INFORMATION GIVEN Start Marker

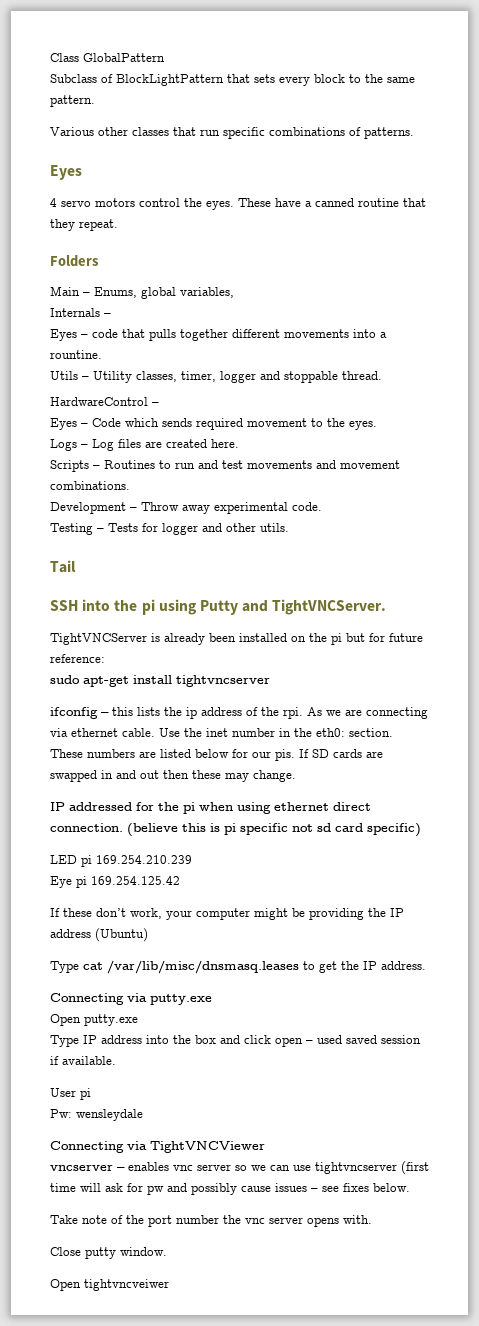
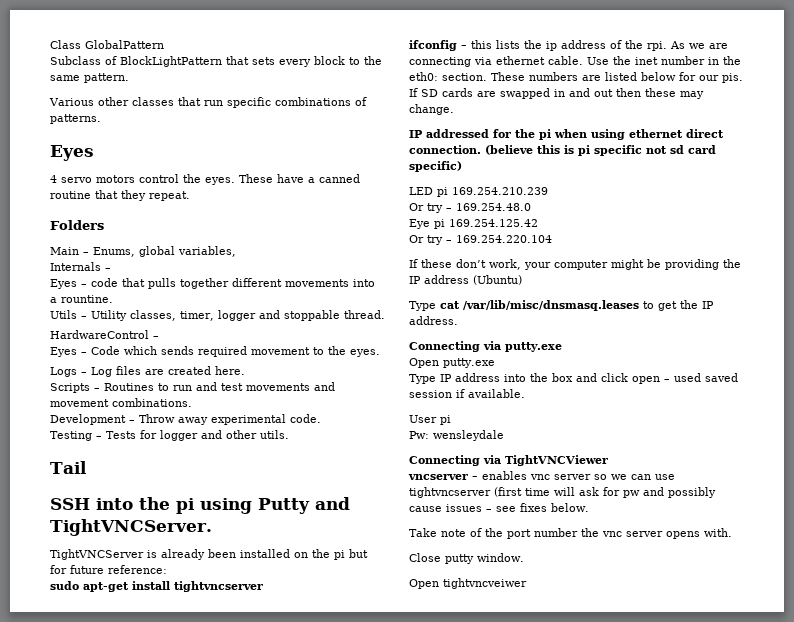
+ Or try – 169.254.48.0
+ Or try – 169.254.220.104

INFORMATION GIVEN End Marker
INFORMATION GIVEN Start Marker

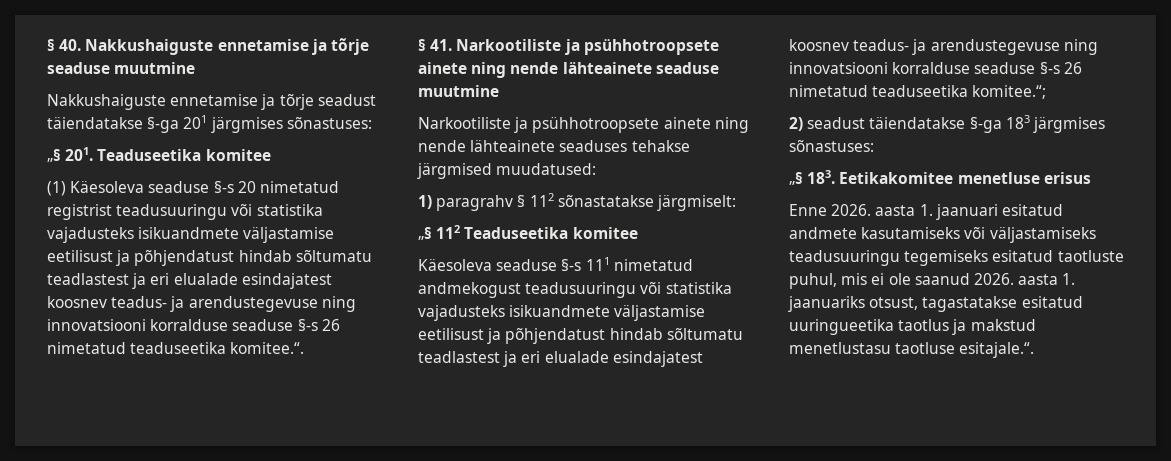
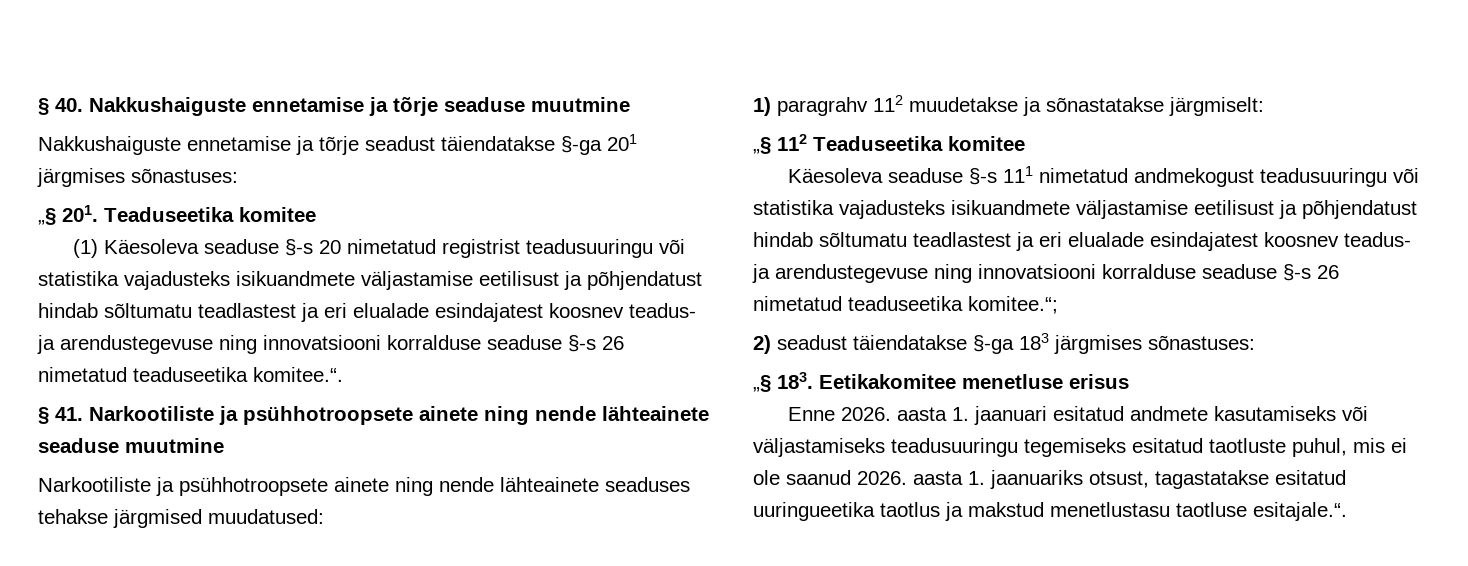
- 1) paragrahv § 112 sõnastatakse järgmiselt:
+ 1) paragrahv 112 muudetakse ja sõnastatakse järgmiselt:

INFORMATION GIVEN End Marker
INFORMATION GIVEN Start Marker

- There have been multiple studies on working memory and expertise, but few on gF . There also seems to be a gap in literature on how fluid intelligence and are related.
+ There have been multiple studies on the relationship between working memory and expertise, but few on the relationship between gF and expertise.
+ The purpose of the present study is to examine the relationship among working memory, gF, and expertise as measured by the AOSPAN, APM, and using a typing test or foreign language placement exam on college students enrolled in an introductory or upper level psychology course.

INFORMATION GIVEN End Marker

WHAT THE EXERCISE ASKS:
Taking the records above as input, show every line in which the word "working" is present.

SOLUTION TO THIS EXERCISE:
- There have been multiple studies on working memory and expertise, but few on gF . There also seems to be a gap in literature on how fluid intelligence and are related.
+ There have been multiple studies on the relationship between working memory and expertise, but few on the relationship between gF and expertise.
+ The purpose of the present study is to examine the relationship among working memory, gF, and expertise as measured by the AOSPAN, APM, and using a typing test or foreign language placement exam on college students enrolled in an introductory or upper level psychology course.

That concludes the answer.